Abend hab ein Orion TV-26266 mit kaputten Display, hier ein Bild:  



			Dieser Inhalt steht nur eingeloggten Mitgliedern zur Verfügung.
        



Link zu dem TV-Gerät:
"Orion TV-26266 16:9-LCD-Fernseher 66cm mit HDready" Testbericht

Kann man das Display noch austauschen?, falls ja wieviel würde es mich kosten? und wie/wo kann ichs austauschen lassen. 

MFG


----------



## Axi (1. April 2010)

Erst mal sauber die Wii-Fernbedienung im TV versenkt 

Nein ich glaube es wäre gleich gescheiter dir einen neuen TV zu kaufen, da bei einem Anschaffungspreis von knapp 300€ vermutlich die Reperaturkosten des ganzen Bildschirmes gleich bzw. übersteigen werden.
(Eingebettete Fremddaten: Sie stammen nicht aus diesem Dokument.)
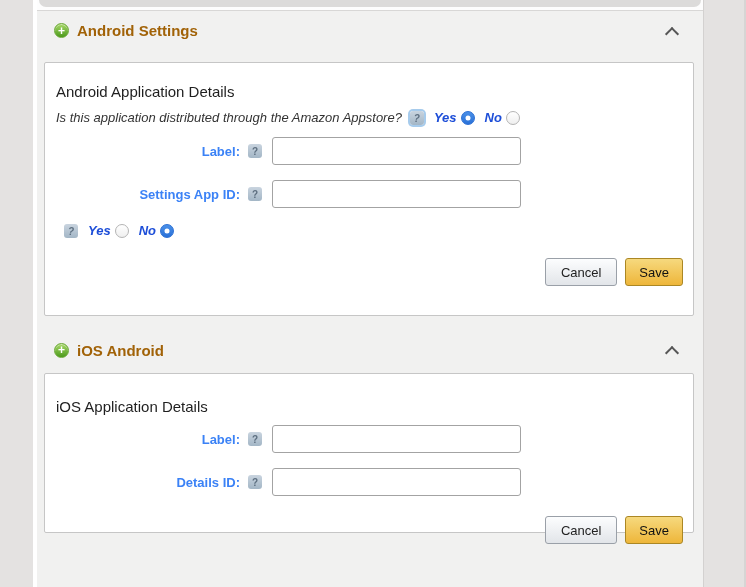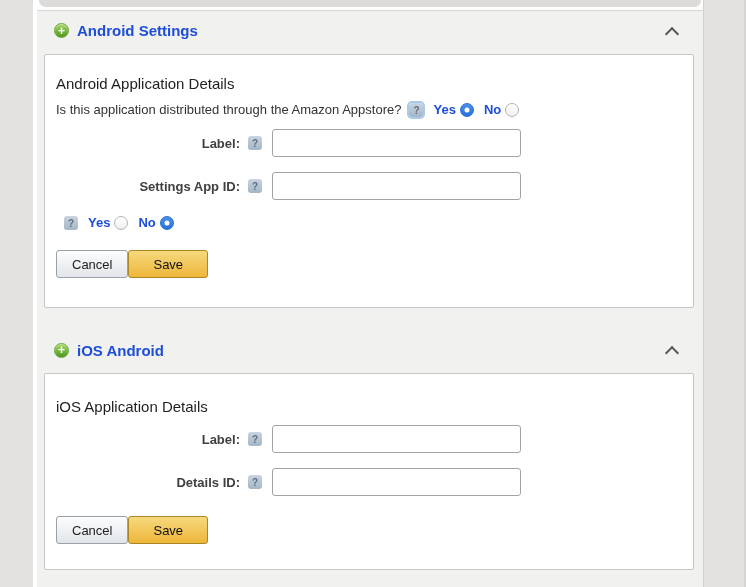--- a/index.html
+++ b/index.html
@@ -13,68 +13,68 @@
   .right-edge { position:absolute; right:0; top:0; width:2px; height:100%; background:#d7d5d4; }
 
   
   .prev-strip { position:absolute; left:0; top:0; right:0; height:10px; background:#fdfdfd; overflow:hidden; }
   .prev-bar { position:absolute; left:2px; right:2px; top:-7px; height:14px; background:#dcdbda; border-radius:7px; }
 
   .sec-head { position:absolute; left:0; right:0; height:40px; display:flex; align-items:center;
               padding:0 20px 0 17px; cursor:pointer; }
   .sec-head.first { top:10px; border-top:1px solid #d8d7d6; }
   .sec-head.second { top:330px; }
-  .sec-title { font-size:15px; font-weight:bold; color:#1d4ed8; margin-left:8px; }
+  .sec-title { font-size:15px; font-weight:bold; color:#a16207; margin-left:8px; }
   .add-ic { width:15px; height:15px; border-radius:50%; flex:0 0 auto;
             background:linear-gradient(180deg,#a8d868 0%,#4c9a1c 100%);
             border:1px solid #6aa835; color:#fff; font-size:12px; font-weight:bold;
             display:flex; align-items:center; justify-content:center; line-height:1;
             box-shadow:inset 0 1px 0 rgba(255,255,255,.45); }
   .spacer { flex:1; }
   .chev { width:22px; height:22px; position:relative; }
   .chev::before { content:""; position:absolute; left:6px; top:9px; width:8px; height:8px;
                   border-left:2px solid #565656; border-top:2px solid #565656; transform:rotate(45deg); }
 
   .card { position:absolute; left:7px; width:650px; background:#ffffff;
           border:1px solid #c6c6c6; border-radius:2px; }
-  .card.android { top:54px; height:254px; }
-  .card.ios { top:373px; height:197px; }
+  .card.android { top:62px; height:254px; }
+  .card.ios { top:373px; height:160px; }
   .card-inner { padding:20px 10px 0 11px; }
   .card.ios .card-inner { padding-top:24px; }
   .card-heading { font-size:15px; font-weight:400; color:#1f1f1f; margin-bottom:10px; }
 
-  .q-row { display:flex; align-items:flex-end; font-size:13px; margin-bottom:12px; }
+  .q-row { display:flex; align-items:flex-end; font-size:13px; margin-bottom:12px;font-style:italic; }
   .q-text { color:#333; }
   .opt { font-weight:bold; color:#1d4ed8; margin-right:4px; }
   .opt-gap { margin-left:10px; }
 
   .help { display:inline-flex; align-items:center; justify-content:center; flex:0 0 auto;
           width:14px; height:14px; border-radius:3px; cursor:pointer;
           background:linear-gradient(180deg,#c9d4df,#a3b6c6);
           color:#5d6f80; font-size:10px; font-weight:bold; margin:0 10px 0 8px; }
   .help.focus { box-shadow:0 0 0 2px #a6cbec; }
 
   .radio { width:14px; height:14px; border-radius:50%; display:inline-block; position:relative;
            border:1px solid #b4b4b4; background:linear-gradient(#ffffff,#efefef); cursor:pointer; }
   .radio.on { border-color:#2b6fd4; background:linear-gradient(#4a90e8,#2a71d8); }
   .radio.on::after { content:""; position:absolute; width:5px; height:5px; border-radius:50%;
                      background:#fff; left:50%; top:50%; transform:translate(-50%,-50%); }
 
   .form-row { display:flex; align-items:flex-start; margin-bottom:15px; }
-  .f-label { width:184px; text-align:right; font-weight:bold; font-size:13px; color:#404040; padding-top:7px; }
+  .f-label { width:184px; text-align:right; font-weight:bold; font-size:13px; color:#3b82f6; padding-top:7px; }
   .form-row .help { margin-top:7px; }
   .txt { width:249px; height:28px; border:1px solid #a3a3a3; border-radius:3px;
          font-family:"Liberation Sans",sans-serif; font-size:13px; padding:0 7px; background:#fff; }
 
-  .btn-row { display:flex; justify-content:flex-start; gap:0; margin-top:20px; }
+  .btn-row { display:flex; justify-content:flex-end; gap:8px; margin-top:20px; }
   .btn { font-family:"Liberation Sans",sans-serif; font-size:13px; height:28px;
          border-radius:3px; cursor:pointer; }
   .btn-cancel { padding:0 15px; color:#222; border:1px solid #9aa0a8;
                 background:linear-gradient(180deg,#fcfdfe,#e2e5e9); }
-  .btn-save { padding:0 24px; color:#111; border:1px solid #ab8724;
+  .btn-save { padding:0 13px; color:#111; border:1px solid #ab8724;
               background:linear-gradient(180deg,#f6d97e,#eeb63a); }
 </style>
 </head>
 <body>
 
 <div class="page">
   <div class="white-divider"></div>
 
   <div class="panel">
Ansonsten kannst du ja mal den Kundenservice anrufen von Orion und da nachfragen was das kosten würde. Ich denke aber die werden dir das gleiche erzählen.

MfG
Axi


----------



## hulkhardy1 (1. April 2010)

Ich glaub das Display macht 80% der Kosten eines Flachbild Fehrnsehers aus. Aus dem Grund stimmer ich mienem Vorredner zu.


----------



## Dragovianer (1. April 2010)

Ok danke, ist auch nicht so schlimm, hab noch ein anderen etwas älteren Fernseher.
Wollte eh nur max. 50€ ausgeben.

THEMA WOHL BEENDET


----------



## dot (1. April 2010)

Falls man es selber machen kann, dann wuerde ich mir mal das Display genauer anschauen, ob dort Typenbezeichnungen vermerkt sind. Vielleicht bekommt man bei Ebay & Co ein Ersatzdisplay. Vom Hersteller kannst du wohl keine Hilfe erwarten.


----------